REQUIRED ACTION » The required result is every line of the records that includes "with".

GIVEN DATA »
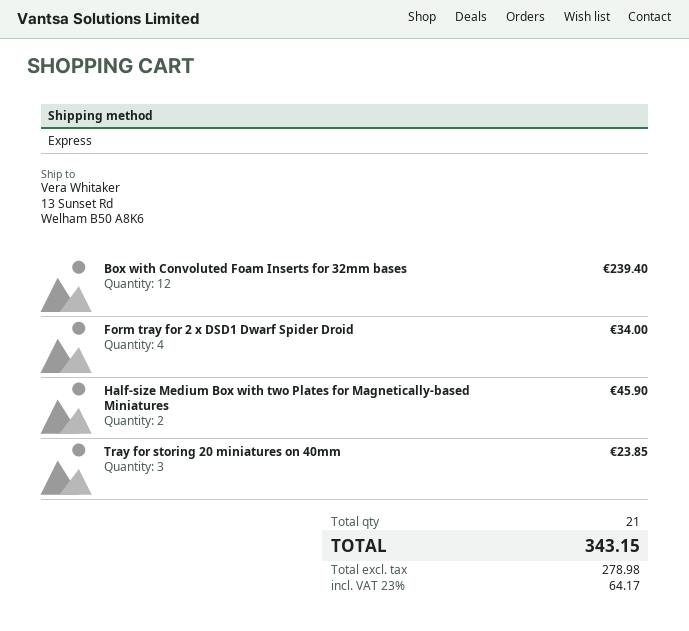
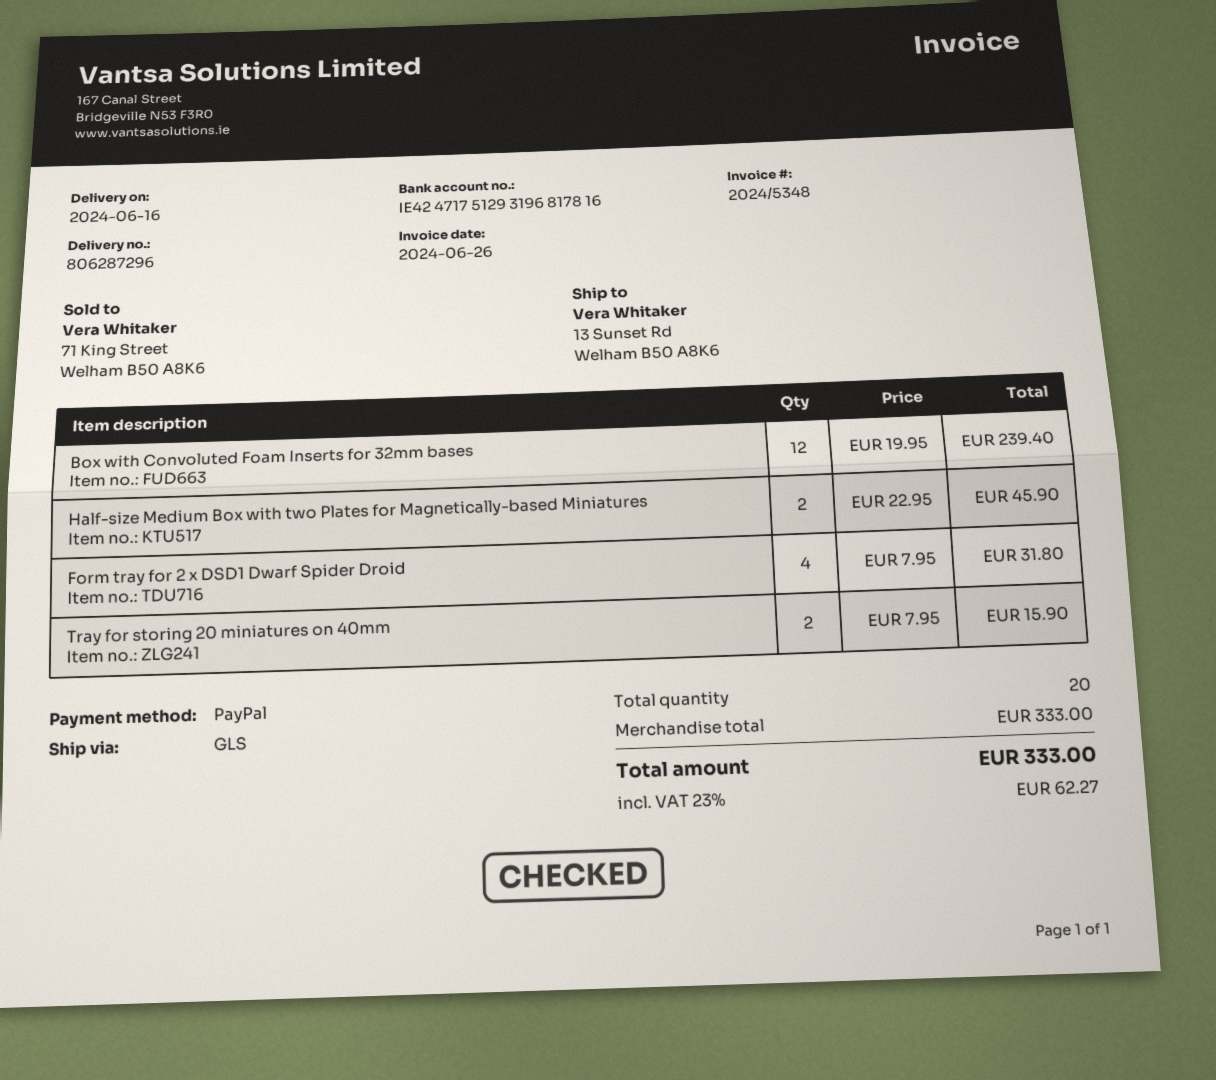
shipping method: express -> GLS
Form tray for 2 x DSD1 Dwarf Spider Droid: 4 for 34.00 -> 4 for 31.80
Tray for storing 20 miniatures on 40mm: 3 for 23.85 -> 2 for 15.90
total quantity: 21 -> 20
tax: 23% = 64.17 -> 23% = 62.27
total: 343.15 -> 333.00

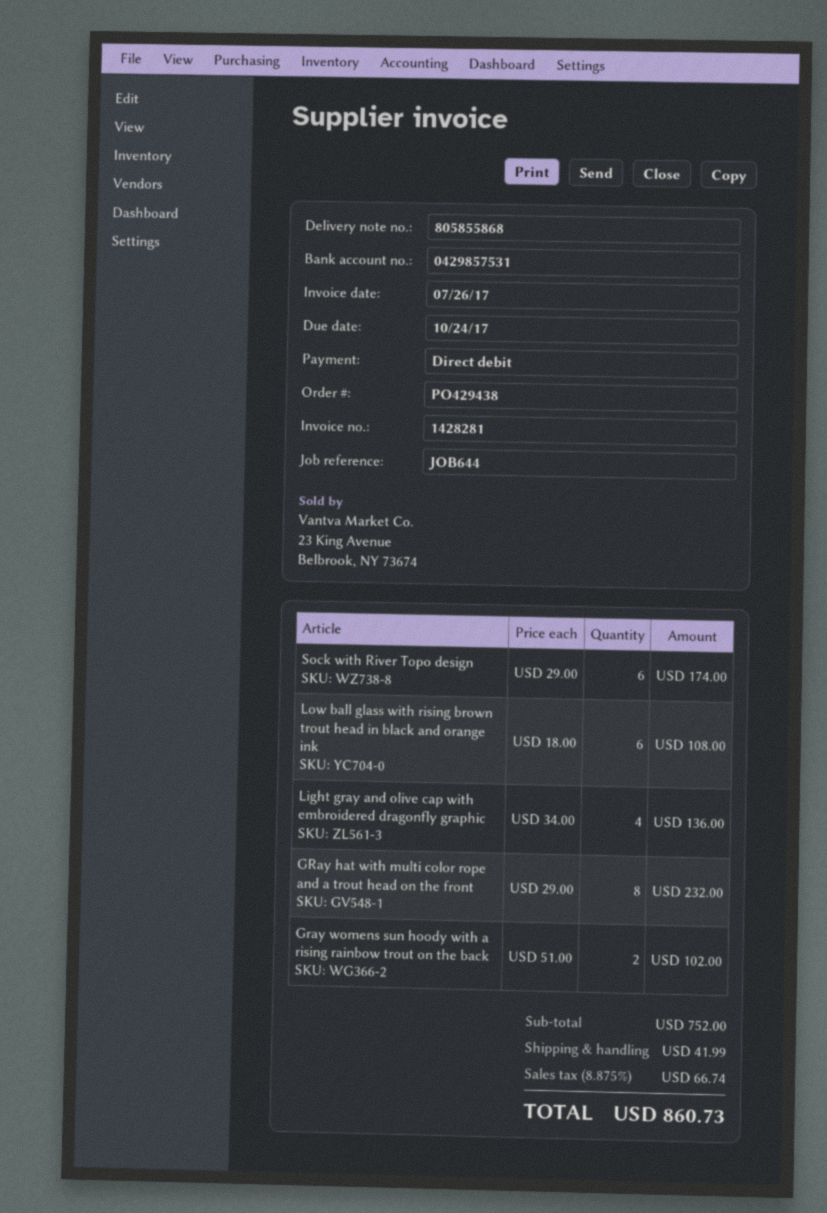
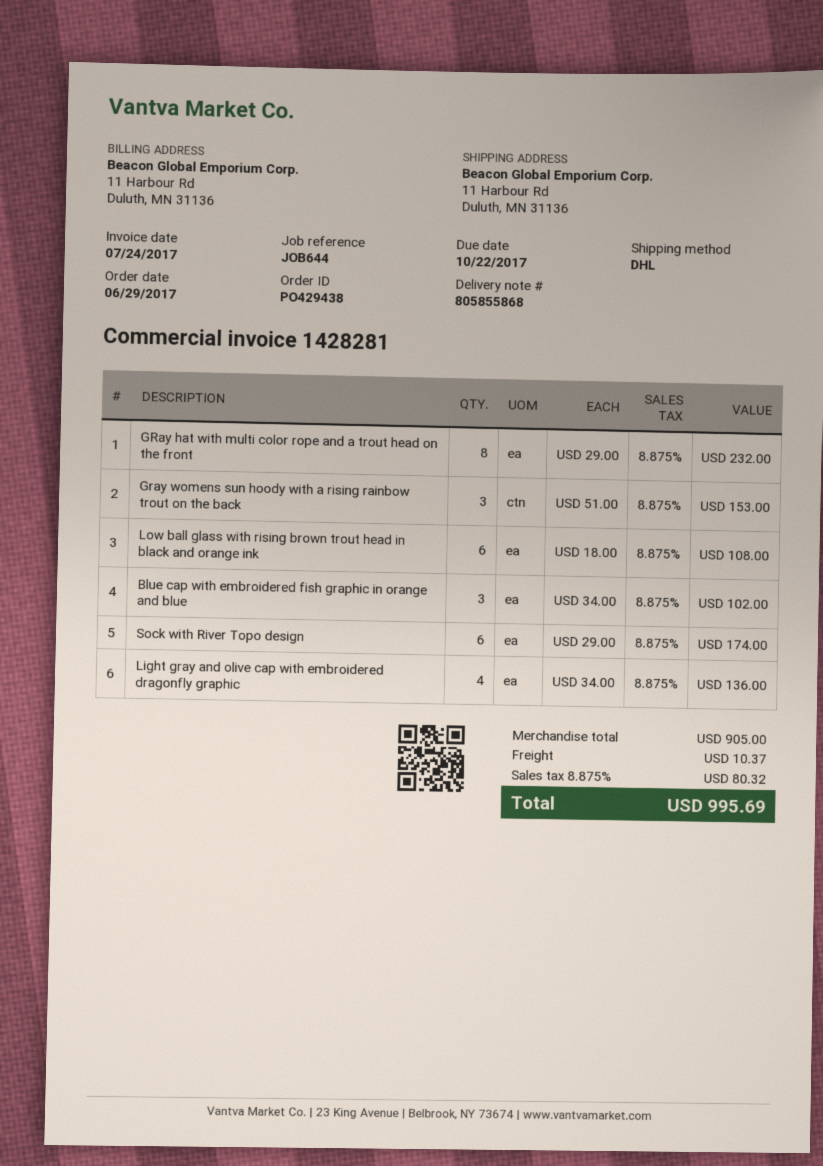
invoice date: 2017-07-26 -> 2017-07-24
due date: 2017-10-24 -> 2017-10-22
Gray womens sun hoody with a rising rainbow trout on the back: 2 x 51.00 = 102.00 -> 3 x 51.00 = 153.00
Blue cap with embroidered fish graphic in orange and blue: none -> 3 x 34.00 = 102.00
subtotal: 752.00 -> 905.00
shipping: 41.99 -> 10.37
tax: 8.875% = 66.74 -> 8.875% = 80.32
total: 860.73 -> 995.69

ANSWER BOX »
Gray womens sun hoody with a rising rainbow trout on the back: 2 x 51.00 = 102.00 -> 3 x 51.00 = 153.00
Blue cap with embroidered fish graphic in orange and blue: none -> 3 x 34.00 = 102.00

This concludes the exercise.